Supplied material below:

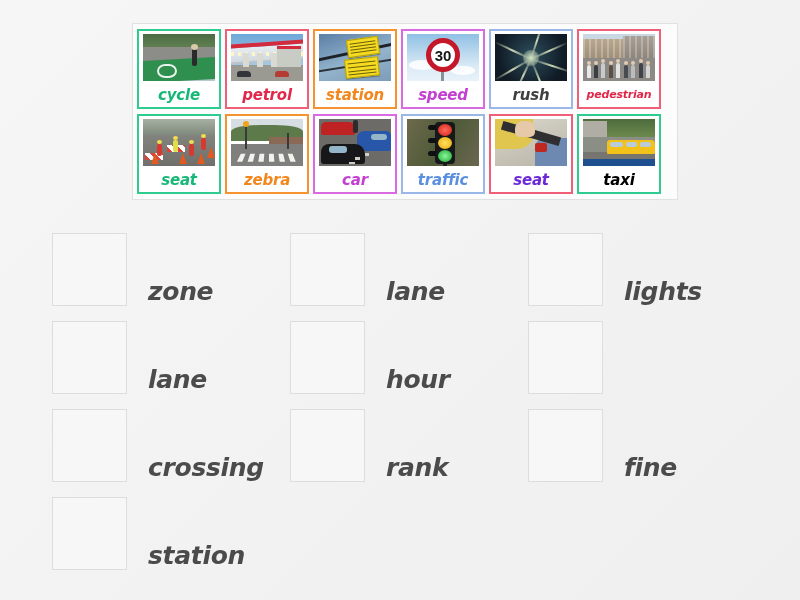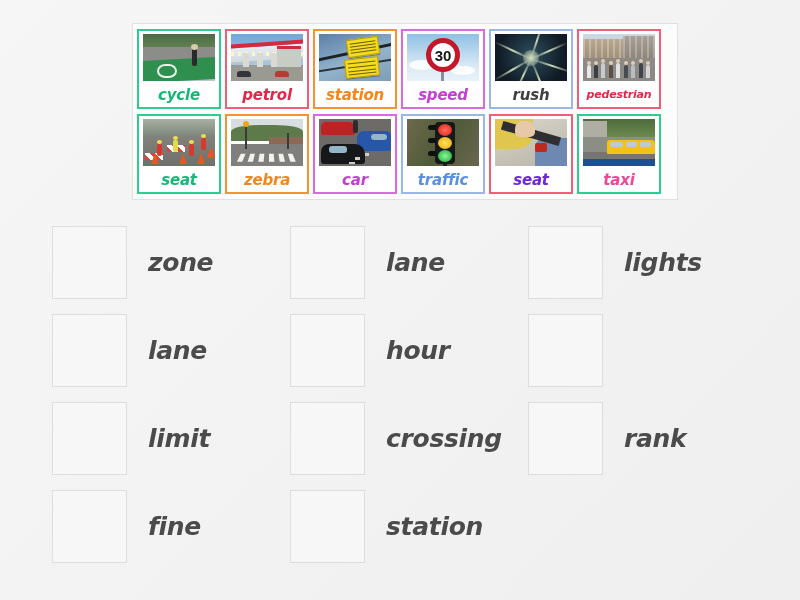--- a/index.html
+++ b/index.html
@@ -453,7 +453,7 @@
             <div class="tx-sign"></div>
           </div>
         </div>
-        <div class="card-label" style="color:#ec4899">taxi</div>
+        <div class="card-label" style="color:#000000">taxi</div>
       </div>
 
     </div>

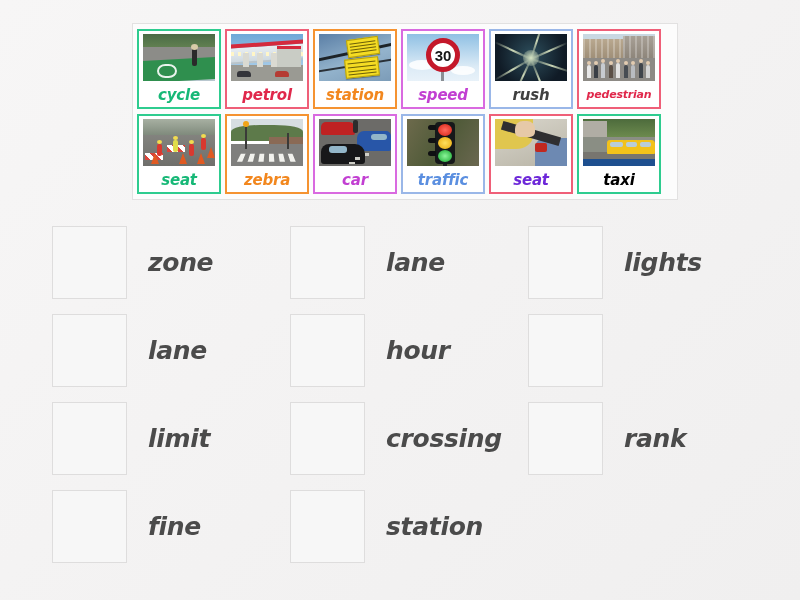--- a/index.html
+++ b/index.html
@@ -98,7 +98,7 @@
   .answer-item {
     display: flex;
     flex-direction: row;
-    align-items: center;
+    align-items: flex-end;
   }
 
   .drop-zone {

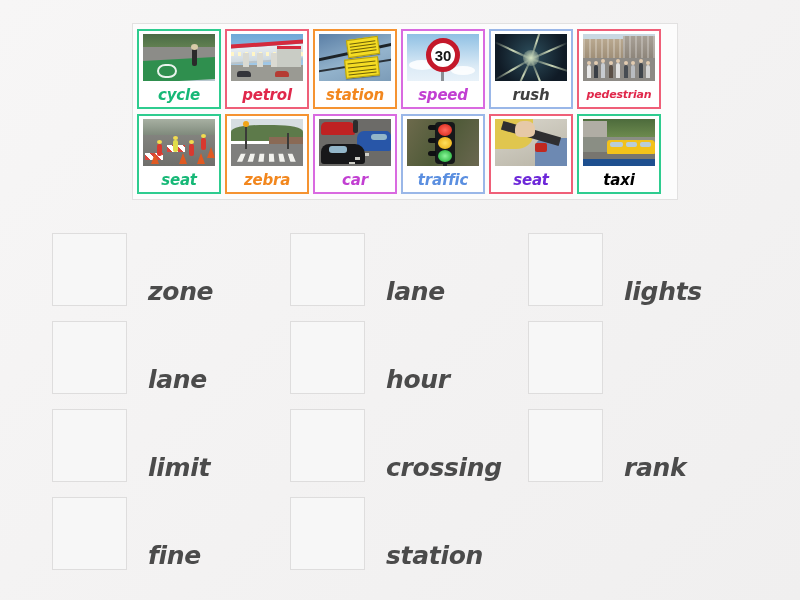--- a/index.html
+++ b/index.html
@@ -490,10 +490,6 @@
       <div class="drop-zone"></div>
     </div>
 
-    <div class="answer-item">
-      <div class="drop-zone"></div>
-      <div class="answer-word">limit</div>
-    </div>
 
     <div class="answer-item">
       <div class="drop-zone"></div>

End of Supplied material.

» Activity: If a line in the entries above contains "class", include it in the count, then report only the total.

» Solution to this exercise: 9